Stored items from a collection
━━━

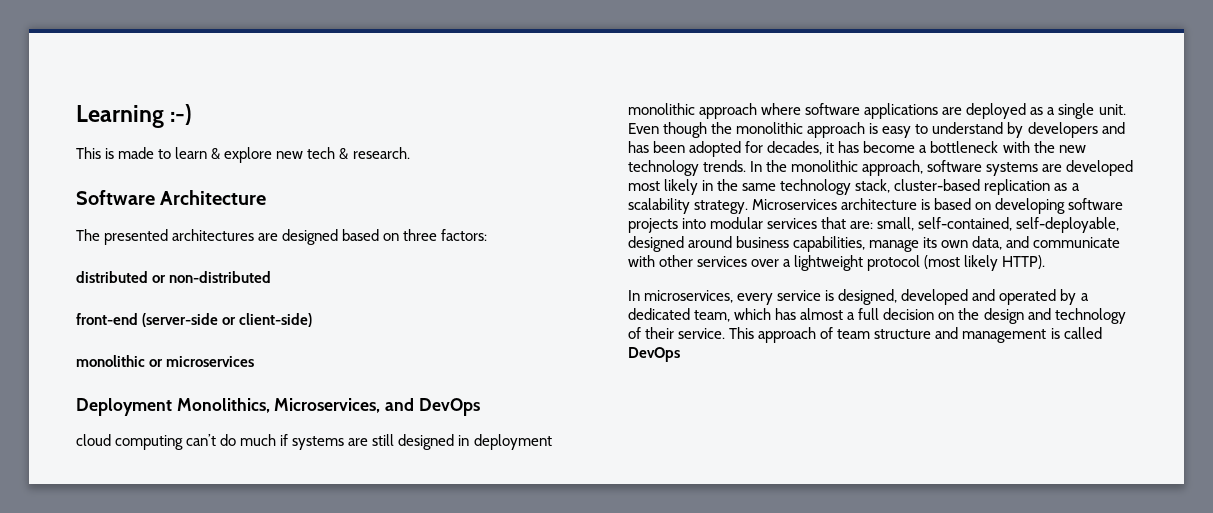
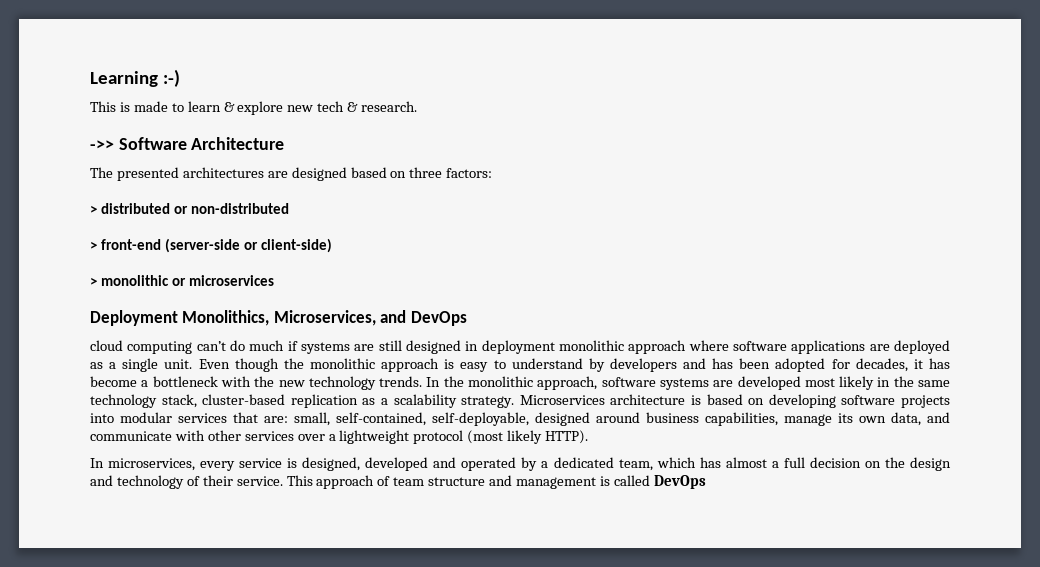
(410, 153) none -> [90,140,114,150] ->>
(488, 235) none -> [90,205,97,214] >
(272, 277) none -> [90,241,97,250] >
(313, 320) none -> [90,277,97,286] >

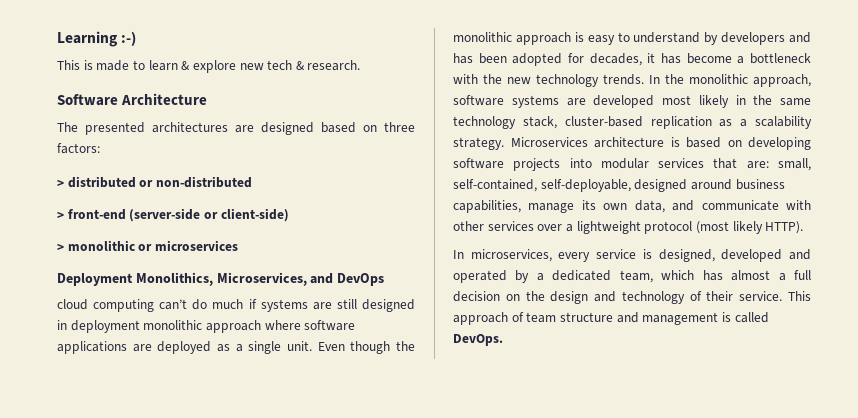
[90,140,114,150] ->> -> (361, 65) none
[653,475,706,489] DevOps -> [453,334,503,346] DevOps.

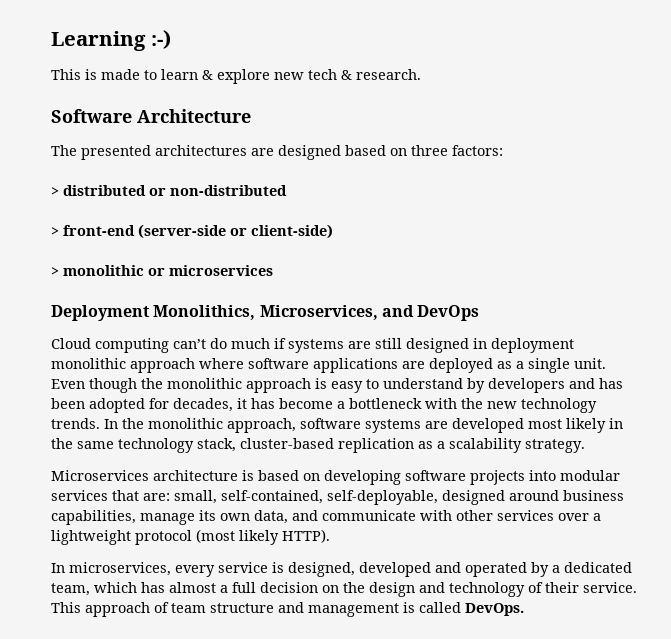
[57,299,88,310] cloud -> [51,338,91,349] Cloud
(504, 143) none -> (585, 446) //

━━━

- Task directions: Please provide a faithful transcription of all the data, pictures excluded.

- Answer to the problem:
(410, 153) none -> [90,140,114,150] ->>
(488, 235) none -> [90,205,97,214] >
(272, 277) none -> [90,241,97,250] >
(313, 320) none -> [90,277,97,286] >

[90,140,114,150] ->> -> (361, 65) none
[653,475,706,489] DevOps -> [453,334,503,346] DevOps.

[57,299,88,310] cloud -> [51,338,91,349] Cloud
(504, 143) none -> (585, 446) //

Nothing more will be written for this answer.